CPO Price Averaged at RM4,220/MT in Apr21, Up 4.4% Mom

The average MPOB locally-delivered CPO price in Apr21 stood at RM4,220/MT, up 4.4% mom (Apr20 CPO ASP: RM2,299/MT). Malaysia’s 4M21 CPO price averaged at RM4,019.50/MT vs RM2,551/MT in 4M20. It has been very volatile for the vegetable oil and oilseed markets over the past few months. Some of the bullish factors supporting edible oil prices include lower-than-expected crop production such as palm-oil and sunflower (due to adverse weather conditions), tightness in supply of rapeseed oil (due to shift from sunflower oil and strong demand from China) and tightness in supply of soybeans (due to planting delays in South America and strong China demand) as well as tight stocks for oilseed and vegetable oils at most countries. On the other hand, there are several bearish factors that could impact price-making in the medium term, including recovery in palm-oil production, recovery in global production of oilseeds and vegetable oils, and potential slowdown in consumption given the steep increases in prices.

Weather: Transition to ENSO-Neutral

Based on the US NOAA climate advisory report, a likely transition to ENSO-Neutral (neither El Nino or La Nina is present) from La Nina will occur in the next few weeks or so, and the chances of ENSO-Neutral occurring stands at 80% during the spring of 2021 (especially in May-July). The ENSO cycle can greatly influence global weather, which can cause major disruptions to the world’s agricultural production and supply.

Maintain NEUTRAL on the Plantation Sector

Overall, we remain NEUTRAL on the plantation sector with pockets of opportunities in the short term supported by the high CPO price environment. Across our coverage, we have BUY ratings on Ta Ann, Jaya Tiasa, IJM Plantations, Genting Plantations, IOI Corp and Hap Seng Plantations; and HOLD ratings on KL Kepong, FGV and SD Plantation.
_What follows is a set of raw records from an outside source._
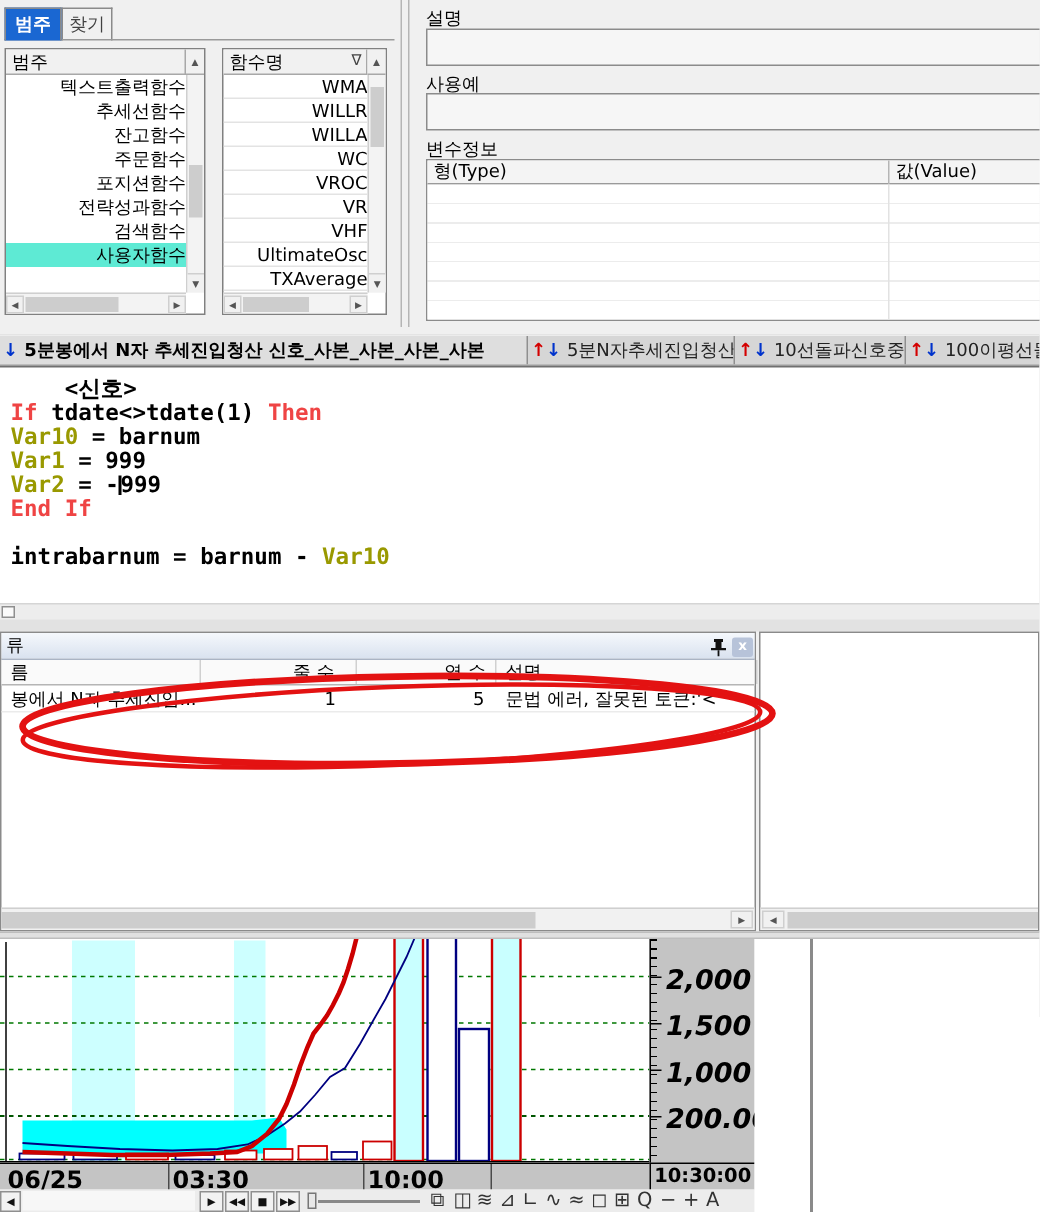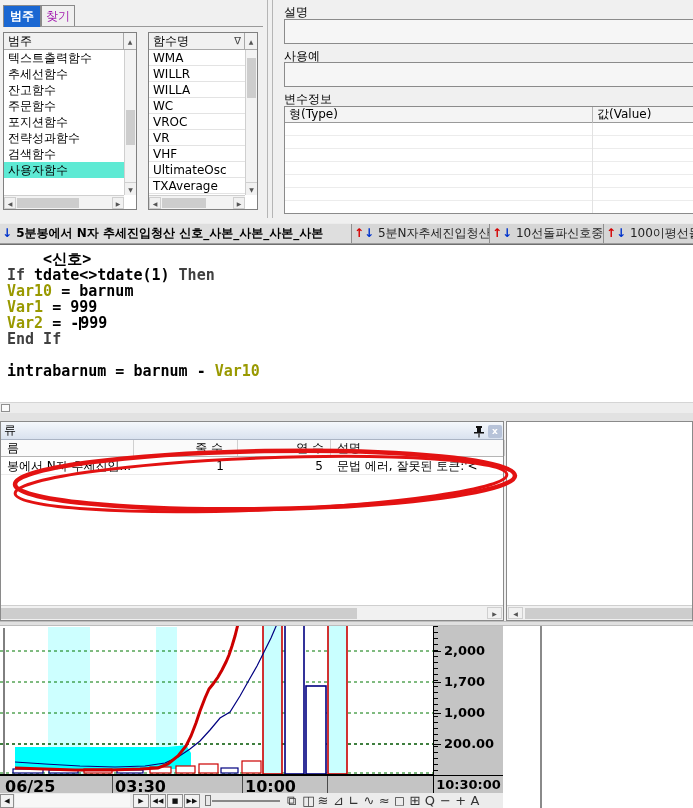--- a/index.html
+++ b/index.html
@@ -13,7 +13,7 @@
   .cat-tab { top:5px; height:22px; line-height:20px; text-align:center; font-size:12px;
     border:1px solid #8a8a8a; border-bottom:none; }
   #tab-beomju { left:3px; width:38px; background:#1a67d2; color:#fff; font-weight:bold; z-index:2;}
-  #tab-chatgi { left:41px; width:34px; background:#f0f0f0; color:#a21caf; }
+  #tab-chatgi { left:41px; width:34px; background:#f0f0f0; color:#404040; }
   #tabline { left:3px; top:26px; width:260px; height:1px; background:#9a9a9a; }
 
   .listbox { top:32px; height:178px; background:#fff; border:1px solid #808080; }

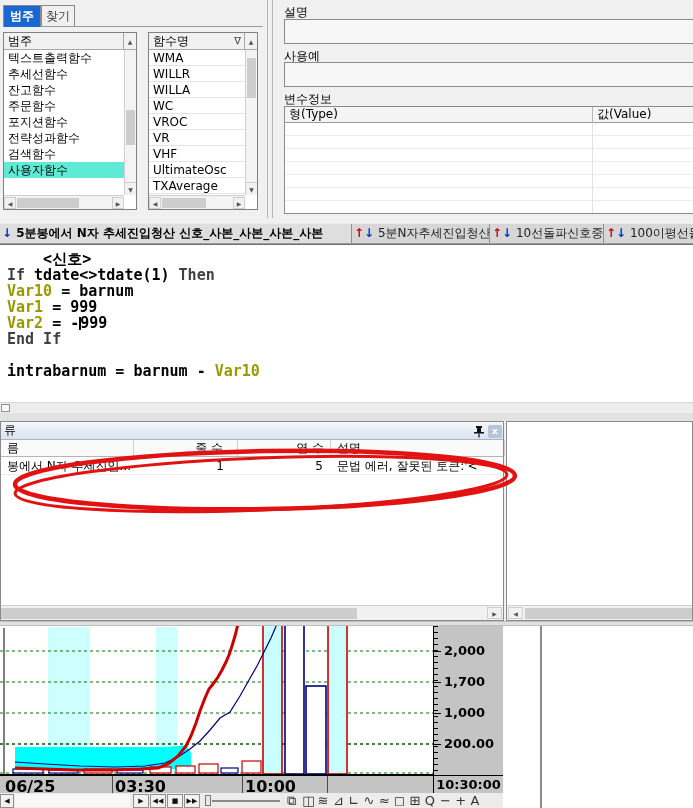--- a/index.html
+++ b/index.html
@@ -24,7 +24,7 @@
     line-height:16px; font-size:12px; }
   .lb-uparrow { position:absolute; right:0; top:0; width:12px; height:17px; background:#f1f1f1;
     border-bottom:1px solid #a8a8a8; font-size:6px; text-align:center; line-height:17px; color:#555;}
-  .lb-items { position:absolute; left:0; top:17px; right:12px; bottom:14px; overflow:hidden; }
+  .lb-items { position:absolute; left:0; top:17px; right:12px; bottom:14px; overflow:hidden;text-align:right; }
   .lb-item { height:16px; line-height:16px; padding-left:4px; white-space:nowrap; font-size:12px; }
   .lb-item.sel { background:#5eead4; }
   #listbox-fn .lb-item { border-bottom:1px solid #e3e3e3; }

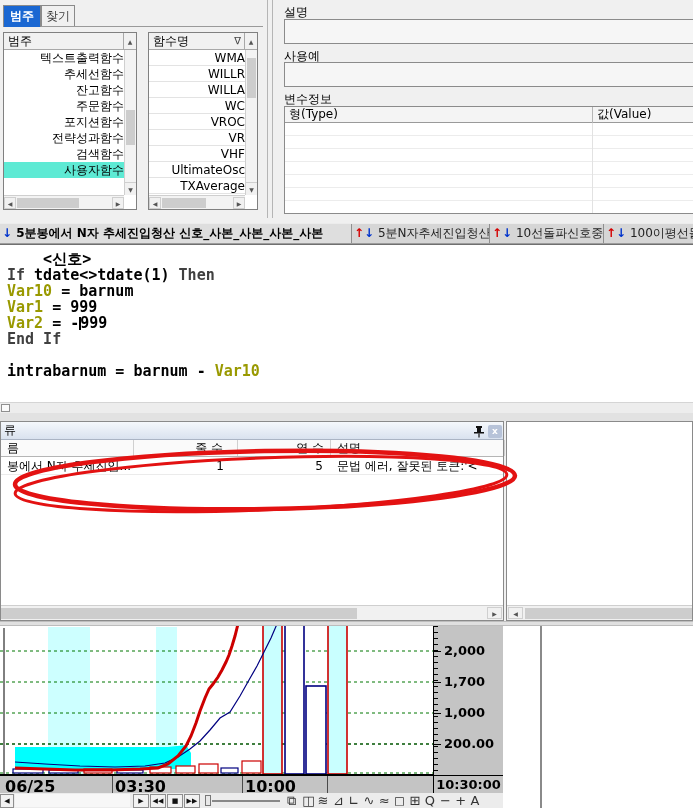--- a/index.html
+++ b/index.html
@@ -74,7 +74,7 @@
     border-top:1px solid #707070; overflow:hidden; }
   #code { position:absolute; left:7px; top:6px; font-family:"DejaVu Sans Mono","Liberation Mono",monospace;
     font-size:15px; font-weight:bold; line-height:16px; white-space:pre; }
-  .tk-p { color:#000; } .tk-k { color:#404040; } .tk-v { color:#999900; }
+  .tk-p { color:#000; } .tk-k { color:#ef4444; } .tk-v { color:#999900; }
   .caret { display:inline-block; width:2px; height:13px; background:#000; margin:0 -1px -2px 0; }
   #editor-hscroll { left:0; top:402px; width:693px; height:11px; background:#ededed;
     border-top:1px solid #d5d5d5; }

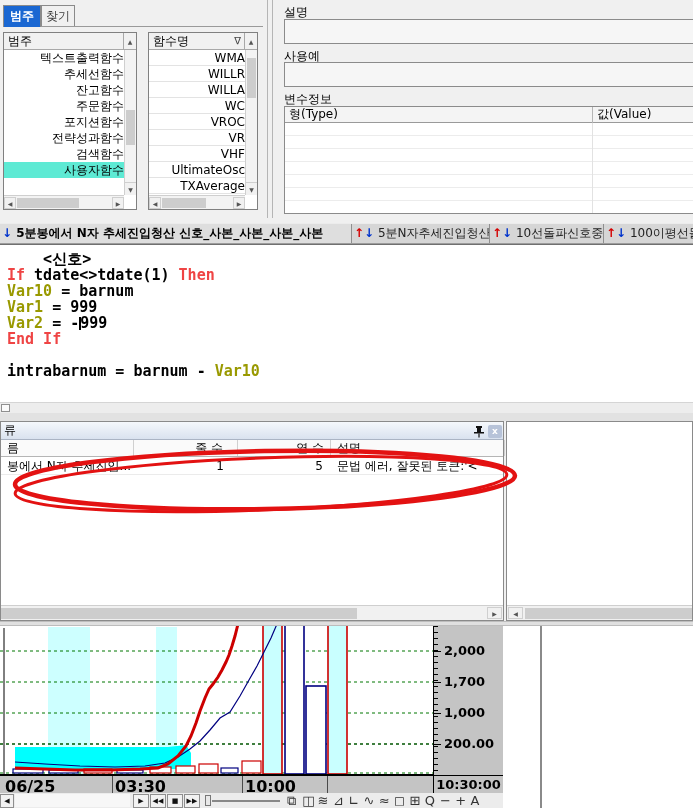--- a/index.html
+++ b/index.html
@@ -112,7 +112,7 @@
   #y-ticks-minor { position:absolute; left:0; top:0; width:4px; height:100%;
     background:repeating-linear-gradient(180deg,#000 0 1px,transparent 1px 6px); }
   .y-tick { position:absolute; left:0; width:7px; height:1px; background:#000; }
-  .y-label { position:absolute; left:10px; font-size:13px; font-weight:bold; margin-top:-8px; }
+  .y-label { position:absolute; left:10px; font-size:18px; font-weight:bold; margin-top:-8px;font-style:italic; }
   #x-axis { left:0; top:775px; width:433px; height:18px; background:#c4c4c4; border-top:1px solid #000;}
   .x-div { position:absolute; top:0; width:1px; height:100%; background:#4a4a4a; }
   .x-label { position:absolute; top:1px; font-size:16px; font-weight:bold; }

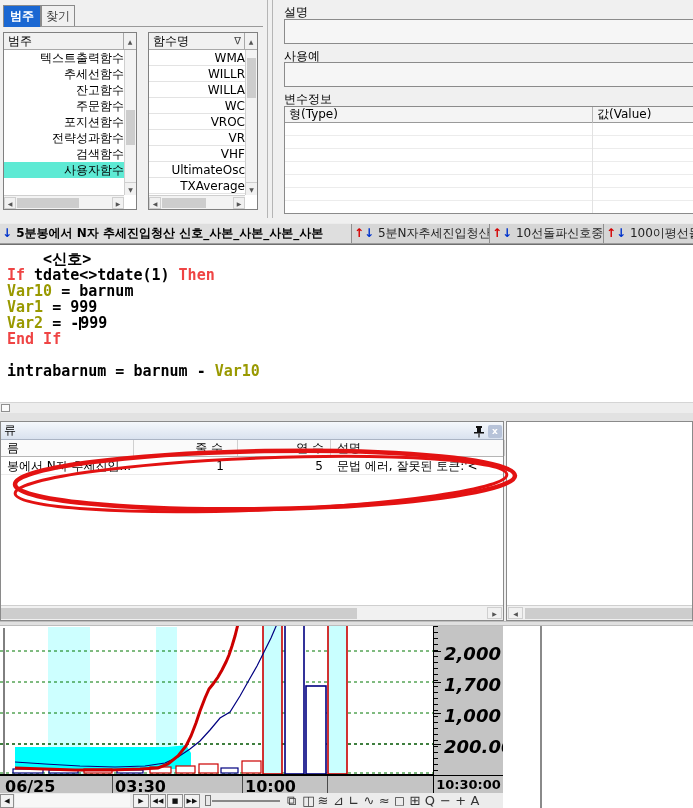--- a/index.html
+++ b/index.html
@@ -303,7 +303,7 @@
         <div class="y-tick" style="top: 25px;"></div>
         <div class="y-label" style="top: 25px;">2,000</div>
         <div class="y-tick" style="top: 56px;"></div>
-        <div class="y-label" style="top: 56px;">1,700</div>
+        <div class="y-label" style="top: 56px;">1,500</div>
         <div class="y-tick" style="top: 87px;"></div>
         <div class="y-label" style="top: 87px;">1,000</div>
         <div class="y-tick" style="top: 118px;"></div>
Our top picks for the sector are Genting Plantations and Ta Ann, given their improving earnings prospects with rising FFB and CPO production (given the increase in matured hectarage). We have HOLD ratings on the larger-cap companies given their quality attributes, which lend support to their rich valuations.

Key Risks for the Plantation Sector

Key risks to our NEUTRAL rating on the sector include: (i) stronger/weaker-thanexpected demand and lower/higher-than-expected production affecting the prices of vegetable oils; (ii) stronger/weaker-than-expected exports of palm-oil products; (iii) stronger/weaker-than-expected biodiesel production especially in Indonesia and Malaysia; and (iv) changes in policies and taxes.